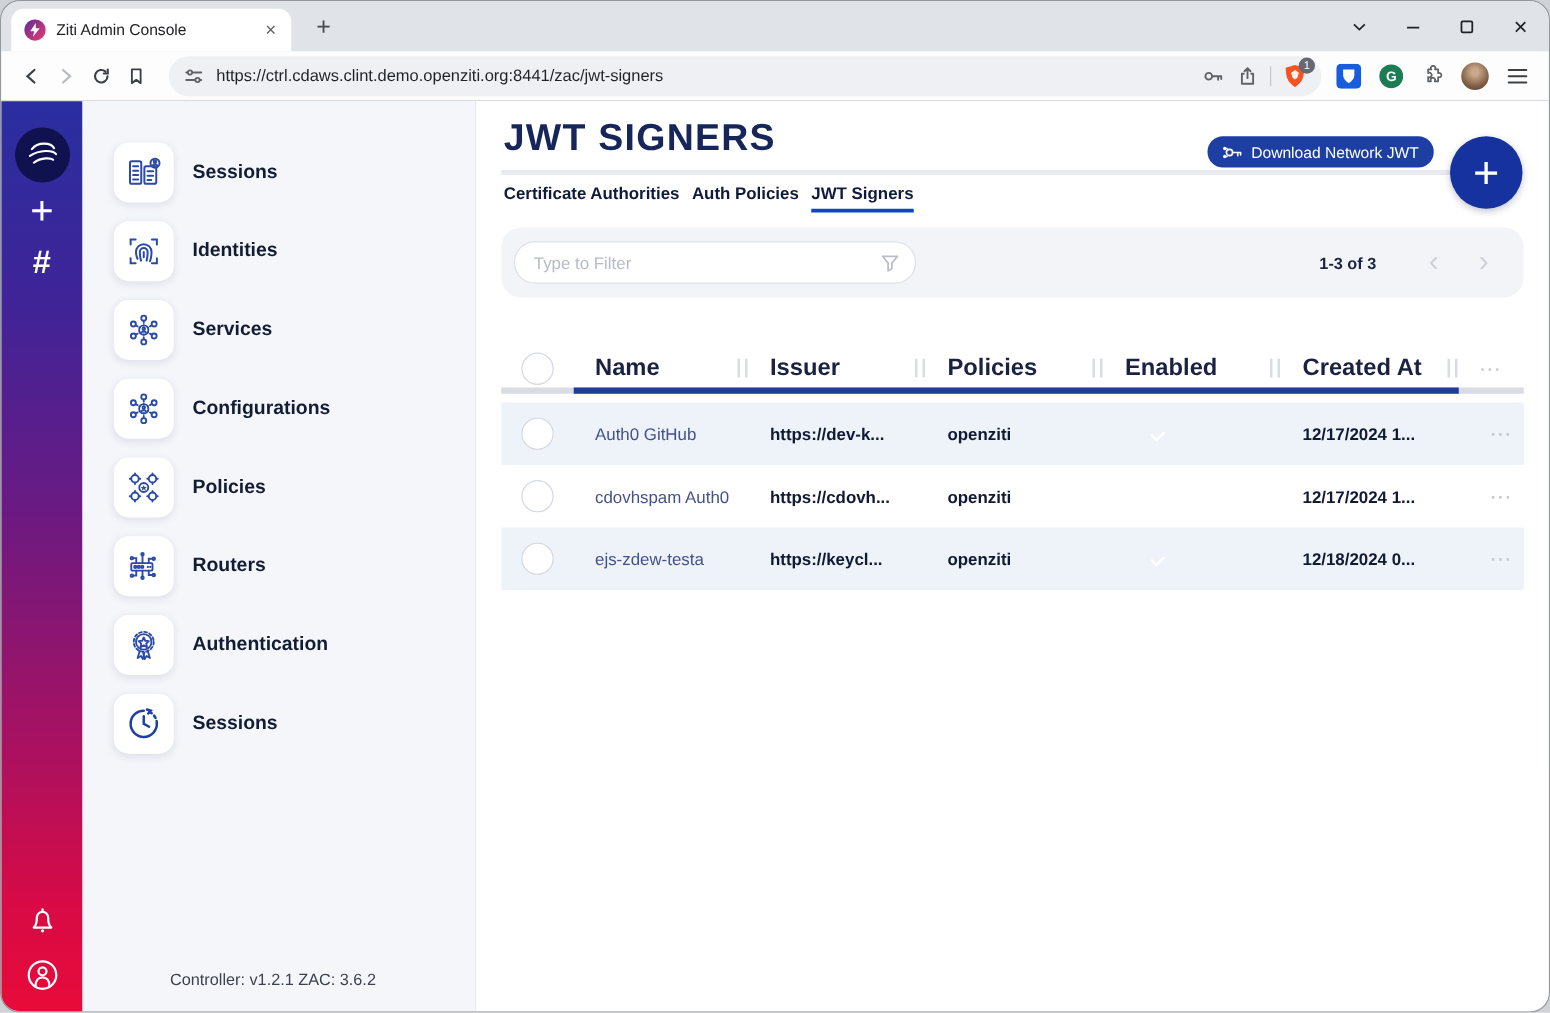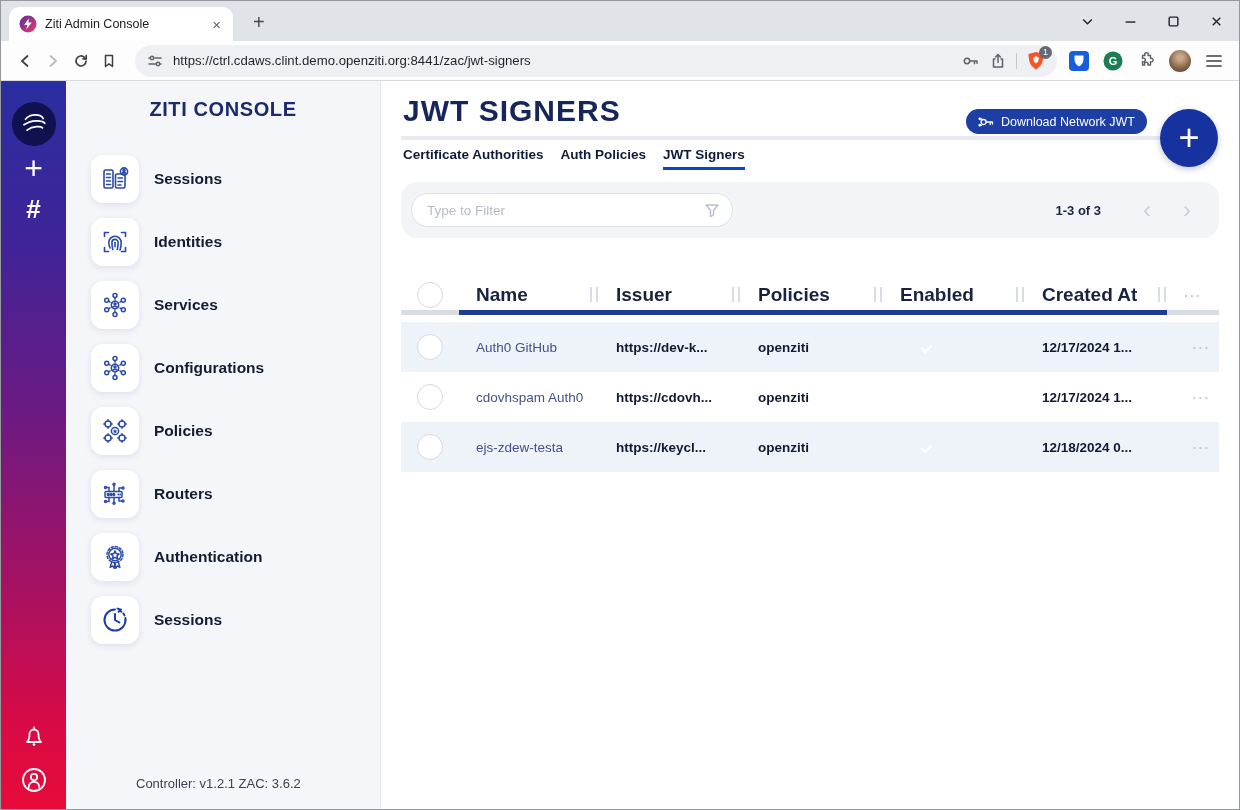--- a/index.html
+++ b/index.html
@@ -1,18 +1,18 @@
 <!DOCTYPE html>
 <html><head>
 <meta charset="utf-8">
 <style>
   html,body{margin:0;padding:0;background:#cfd2d6;font-family:"Liberation Sans",sans-serif;}
   *{box-sizing:border-box;}
   svg{display:block;}
-  .window{width:1240px;height:810px;border:1px solid #95989d;border-radius:0;overflow:hidden;background:#fff;position:relative;}
+  .window{width:1240px;height:810px;border:1px solid #95989d;border-radius:16px;overflow:hidden;background:#fff;position:relative;}
 
   
   .tabstrip{height:40px;background:#e0e3e8;position:relative;}
   .tab{position:absolute;left:8px;top:6px;width:224px;height:34px;background:#fff;border-radius:10px 10px 0 0;display:flex;align-items:center;padding:0 10px;}
   .tab-title{flex:1;font-size:12.5px;color:#202124;margin-left:8px;white-space:nowrap;overflow:hidden;}
   .tab-close{font-size:15px;color:#5f6368;cursor:pointer;padding:0 2px;}
   .newtab{position:absolute;left:246px;top:8px;font-size:20px;color:#46494e;font-weight:400;padding:2px 6px;}
   .win-controls{position:absolute;right:16px;top:0;height:40px;display:flex;align-items:center;gap:30px;}
   .toolbar{height:40px;background:#fdfdfe;border-bottom:1px solid #d8dade;display:flex;align-items:center;padding:0 10px;}
   .nav-btn{margin:0 6px;}
@@ -40,21 +40,21 @@
   .nav-item{height:63px;display:flex;align-items:center;padding-left:25px;gap:15px;cursor:pointer;}
   .tile{width:48px;height:48px;background:#fff;border-radius:12px;box-shadow:0 2px 7px rgba(20,30,80,.10);display:flex;align-items:center;justify-content:center;flex-shrink:0;}
   .nav-label{font-size:15.5px;font-weight:600;color:#121c33;}
   .side-footer{margin-top:auto;margin-bottom:20px;margin-left:70px;font-size:13px;color:#3c4250;}
 
   .main{flex:1;background:#fff;position:relative;padding:0 20px;min-width:0;}
   .page-title{font-size:30px;font-weight:800;color:#17265a;letter-spacing:1px;margin:14px 0 0 2px;line-height:32px;}
   .title-rule{position:absolute;top:55px;left:20px;right:70px;height:4px;background:#e8eaef;}
   .download-btn{position:absolute;top:28px;right:92px;height:25px;background:#1d3ea3;border-radius:13px;color:#fff;font-size:12.5px;font-weight:400;display:flex;align-items:center;gap:6px;padding:0 12px;cursor:pointer;z-index:2;}
   .fab{position:absolute;top:28px;right:21px;width:58px;height:58px;border-radius:50%;background:#16329f;color:#fff;font-size:36px;font-weight:300;display:flex;align-items:center;justify-content:center;cursor:pointer;z-index:3;box-shadow:0 2px 6px rgba(10,20,80,.25);}
-  .tabs{display:flex;gap:17px;margin-top:20px;margin-left:2px;}
+  .tabs{display:flex;gap:10px;margin-top:20px;margin-left:2px;}
   .tabbtn{font-size:13.5px;font-weight:700;color:#101b3c;position:relative;padding-bottom:8px;cursor:pointer;}
   .tabbtn.active::after{content:"";position:absolute;left:0;right:0;bottom:0;height:3px;background:#0c45c8;}
   .filterbar{margin-top:12px;height:56px;background:#f3f4f8;border-radius:16px;display:flex;align-items:center;padding:0 16px 0 10px;}
   .search-wrap{position:relative;width:322px;}
   .filter-input{width:100%;height:34px;border-radius:17px;border:1px solid #dee1ea;background:#fff;padding:0 40px 0 15px;font-size:13.5px;color:#30374a;outline:none;font-family:"Liberation Sans",sans-serif;}
   .filter-input::placeholder{color:#b7bbc7;}
   .funnel{position:absolute;right:12px;top:8px;}
   .count{margin-left:auto;font-size:13px;font-weight:700;color:#1c2340;}
   .pager-prev{margin-left:42px;}
   .pager-prev,.pager-next{font-size:24px;color:#cbd0d9;line-height:1;cursor:default;}
@@ -230,21 +230,20 @@
       <div class="rail-profile">
         <svg width="30" height="30" viewBox="0 0 30 30" fill="none" stroke="#fff" stroke-width="1.8" stroke-linecap="round">
           <circle cx="15" cy="15" r="11"></circle>
           <circle cx="15" cy="12" r="3.2"></circle>
           <path d="M9.5 23.5 c0 -4.2 2.2 -6.7 5.5 -6.7 s5.5 2.5 5.5 6.7"></path>
         </svg>
       </div>
     </div>
 
     <div class="sidebar">
-      <div class="console-title">ZITI CONSOLE</div>
       <div class="nav">
         <div class="nav-item">
           <span class="tile">
             <svg width="30" height="30" viewBox="0 0 30 30" fill="none" stroke="#2b4aa8" stroke-width="1.6" stroke-linecap="round">
               <rect x="4" y="6" width="9" height="18" rx="1.5"></rect>
               <path d="M6.5 10 h4 M6.5 13.5 h4 M6.5 17 h4 M6.5 20.5 h4"></path>
               <rect x="15.5" y="10" width="9.5" height="14" rx="1.5"></rect>
               <path d="M18 14 h4.5 M18 17.5 h4.5 M18 21 h3"></path>
               <circle cx="24" cy="7.5" r="3.6"></circle>
                 <circle cx="24" cy="6.4" r="1"></circle>

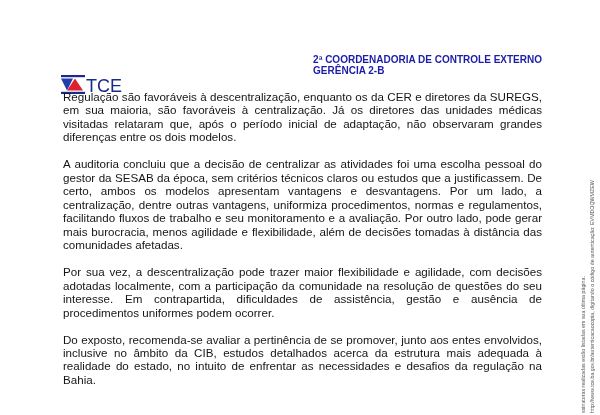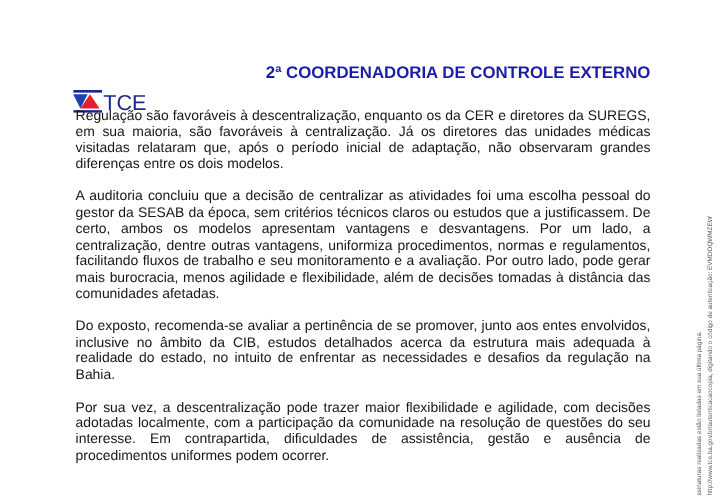--- a/index.html
+++ b/index.html
@@ -24,21 +24,21 @@
       margin-top: 34px;
     }
     .logo svg { display: block; }
     .header-org {
       position: absolute;
       right: 58px;
       top: 55px;
       text-align: left;
       font-family: "Liberation Sans", sans-serif;
       font-weight: bold;
-      font-size: 14px;
+      font-size: 10px;
       line-height: 10.5px;
       color: #1c1ca8;
       letter-spacing: 0;
     }
     .header-org div { white-space: nowrap; }
     .body-text {
       position: absolute;
       left: 63px;
       top: 90px;
       width: 479px;
@@ -77,27 +77,28 @@
     <rect x="0" y="0" width="24" height="2.2" fill="#1a2a8c"></rect>
     <rect x="0" y="16.8" width="24" height="2.2" fill="#1a2a8c"></rect>
     <polygon points="0,3.5 12,3.5 6,15.5" fill="#1f3fb0"></polygon>
     <polygon points="6,15.5 14,3.5 22,15.5" fill="#e0202e"></polygon>
     <text x="25" y="16.5" font-family="Liberation Sans, sans-serif" font-size="18" fill="#1a2a8c">TCE</text>
   </svg>
 </div>
 
 <div class="header-org">
   <div>2ª COORDENADORIA DE CONTROLE EXTERNO</div>
+  <div>GERÊNCIA 2-B</div>
 </div>
 
 <div class="body-text">
   <p>Regulação são favoráveis à descentralização, enquanto os da CER e diretores da SUREGS, em sua maioria, são favoráveis à centralização. Já os diretores das unidades médicas visitadas relataram que, após o período inicial de adaptação, não observaram grandes diferenças entre os dois modelos.</p>
   <p>A auditoria concluiu que a decisão de centralizar as atividades foi uma escolha pessoal do gestor da SESAB da época, sem critérios técnicos claros ou estudos que a justificassem. De certo, ambos os modelos apresentam vantagens e desvantagens. Por um lado, a centralização, dentre outras vantagens, uniformiza procedimentos, normas e regulamentos, facilitando fluxos de trabalho e seu monitoramento e a avaliação. Por outro lado, pode gerar mais burocracia, menos agilidade e flexibilidade, além de decisões tomadas à distância das comunidades afetadas.</p>
+  <p>Por sua vez, a descentralização pode trazer maior flexibilidade e agilidade, com decisões adotadas localmente, com a participação da comunidade na resolução de questões do seu interesse. Em contrapartida, dificuldades de assistência, gestão e ausência de procedimentos uniformes podem ocorrer.</p>
   <p>Do exposto, recomenda-se avaliar a pertinência de se promover, junto aos entes envolvidos, inclusive no âmbito da CIB, estudos detalhados acerca da estrutura mais adequada à realidade do estado, no intuito de enfrentar as necessidades e desafios da regulação na Bahia.</p>
-  <p>Por sua vez, a descentralização pode trazer maior flexibilidade e agilidade, com decisões adotadas localmente, com a participação da comunidade na resolução de questões do seu interesse. Em contrapartida, dificuldades de assistência, gestão e ausência de procedimentos uniformes podem ocorrer.</p>
 </div>
 
 <div class="side-note">
   <div class="rot">
     <div>ssinaturas realizadas estão listadas em sua última página.</div>
     <div>http://www.tce.ba.gov.br/autenticacaocopia, digitando o código de autenticação: EVMDOQWMZEW</div>
   </div>
 </div>
 
 </body></html>

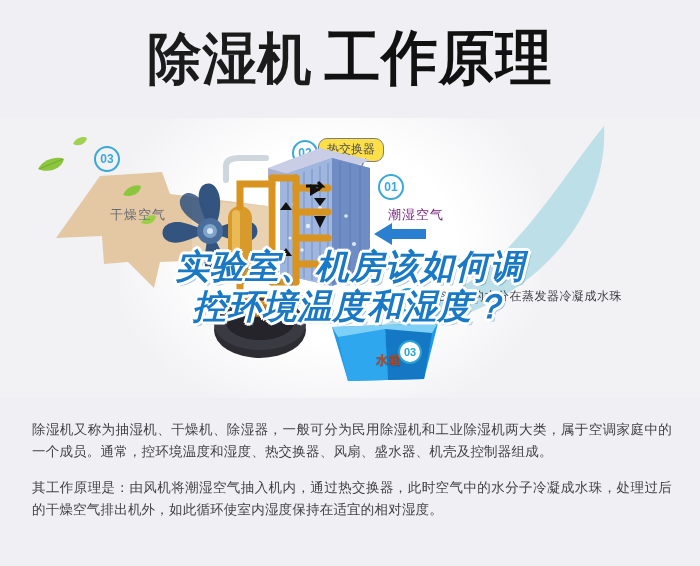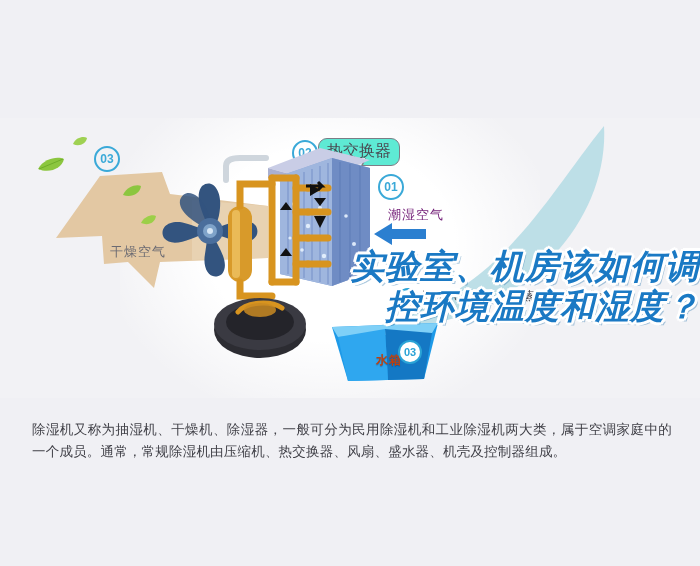--- a/index.html
+++ b/index.html
@@ -66,30 +66,30 @@
   }
   .badge-03-left{left:94px;top:28px;}
   .badge-02{left:292px;top:22px;}
   .badge-01{left:378px;top:56px;}
 
   .diag-label{
     position:absolute;color:#5c5c63;font-size:13px;
     font-family:"DejaVu Sans","Liberation Sans",sans-serif;
     white-space:nowrap;letter-spacing:1px;
   }
-  .label-dry{left:110px;top:88px;color:#6a6a72;margin-top:37px;}
+  .label-dry{left:110px;top:88px;color:#6a6a72;}
   .label-humid{left:388px;top:88px;color:#701a75;}
 
   
   .callout{
     position:absolute;left:318px;top:20px;
     border:1.5px solid #7d7d86;border-radius:9px;
-    background:#5eead4;
+    background:#fde047;
     padding:2px 8px 3px 8px;
-    font-size:16px;color:#4a4a52;white-space:nowrap;
+    font-size:12px;color:#4a4a52;white-space:nowrap;
     font-family:"DejaVu Sans","Liberation Sans",sans-serif;
   }
   .callout-stem{
     position:absolute;left:346px;top:40px;width:22px;height:22px;
   }
 
   
   .machine{position:absolute;left:150px;top:18px;width:300px;height:250px;}
 
   
@@ -133,40 +133,45 @@
     color:#1a79c4;
     letter-spacing:1px;
     line-height:40px;
     font-family:"DejaVu Sans","Liberation Sans",sans-serif;
     text-shadow:
       -2px 0 #ffffff, 2px 0 #ffffff, 0 -2px #ffffff, 0 2px #ffffff,
       -2px -2px #ffffff, 2px -2px #ffffff, -2px 2px #ffffff, 2px 2px #ffffff,
       -3px 0 #ffffff, 3px 0 #ffffff, 0 -3px #ffffff, 0 3px #ffffff,
       3px 3px 0 rgba(30,110,170,.35);
     white-space:nowrap;
-    text-align:right;
   }
 
   
   .body-copy{
     position:absolute;left:32px;top:418px;width:640px;
     color:#3f3f46;
   }
   .para{
     font-size:13.5px;line-height:22px;
     font-family:"DejaVu Sans","Liberation Sans",sans-serif;
     margin:0 0 14px 0;text-align:justify;letter-spacing:.2px;
   }
   .para:last-child{margin-bottom:0;}
 </style>
 </head>
 <body>
 
 <div class="page">
 
+  <div class="header">
+    <div class="title-line">
+      <span class="title-thin">除湿机</span>
+      <span class="title-bold">工作原理</span>
+    </div>
+  </div>
 
   <div class="stage">
 
     <div class="vignette"></div>
 
     <svg class="swoosh" viewBox="0 0 290 210">
       <path d="M278 2 C282 72 236 148 150 186 C112 202 78 206 48 203
                C96 190 140 166 176 130 C218 88 244 44 278 2 Z" fill="#b9dde6" opacity="0.95"></path>
     </svg>
 
@@ -315,16 +320,17 @@
 
     <div class="cap-badge cap-badge-03">03</div>
   </div>
 
   <div class="overlay">
     <div class="overlay-line">实验室、机房该如何调</div>
     <div class="overlay-line">控环境温度和湿度？</div>
   </div>
 
   <div class="body-copy">
-    <p class="para">除湿机又称为抽湿机、干燥机、除湿器，一般可分为民用除湿机和工业除湿机两大类，属于空调家庭中的一个成员。通常，常规除湿机由压缩机、热交换器、风扇、盛水器、机壳及控制器组成。</p>
+    <p class="para">除湿机又称为抽湿机、干燥机、除湿器，一般可分为民用除湿机和工业除湿机两大类，属于空调家庭中的一个成员。通常，控环境温度和湿度、热交换器、风扇、盛水器、机壳及控制器组成。</p>
+    <p class="para">其工作原理是：由风机将潮湿空气抽入机内，通过热交换器，此时空气中的水分子冷凝成水珠，处理过后的干燥空气排出机外，如此循环使室内湿度保持在适宜的相对湿度。</p>
   </div>
 
 </div>
 
 </body></html>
◇ ◇ ◇ ◇
## Brief
Every line of the listing that holds "flexibilidade" should be found and copied.

## Reply
   <p>A auditoria concluiu que a decisão de centralizar as atividades foi uma escolha pessoal do gestor da SESAB da época, sem critérios técnicos claros ou estudos que a justificassem. De certo, ambos os modelos apresentam vantagens e desvantagens. Por um lado, a centralização, dentre outras vantagens, uniformiza procedimentos, normas e regulamentos, facilitando fluxos de trabalho e seu monitoramento e a avaliação. Por outro lado, pode gerar mais burocracia, menos agilidade e flexibilidade, além de decisões tomadas à distância das comunidades afetadas.</p>
+  <p>Por sua vez, a descentralização pode trazer maior flexibilidade e agilidade, com decisões adotadas localmente, com a participação da comunidade na resolução de questões do seu interesse. Em contrapartida, dificuldades de assistência, gestão e ausência de procedimentos uniformes podem ocorrer.</p>
-  <p>Por sua vez, a descentralização pode trazer maior flexibilidade e agilidade, com decisões adotadas localmente, com a participação da comunidade na resolução de questões do seu interesse. Em contrapartida, dificuldades de assistência, gestão e ausência de procedimentos uniformes podem ocorrer.</p>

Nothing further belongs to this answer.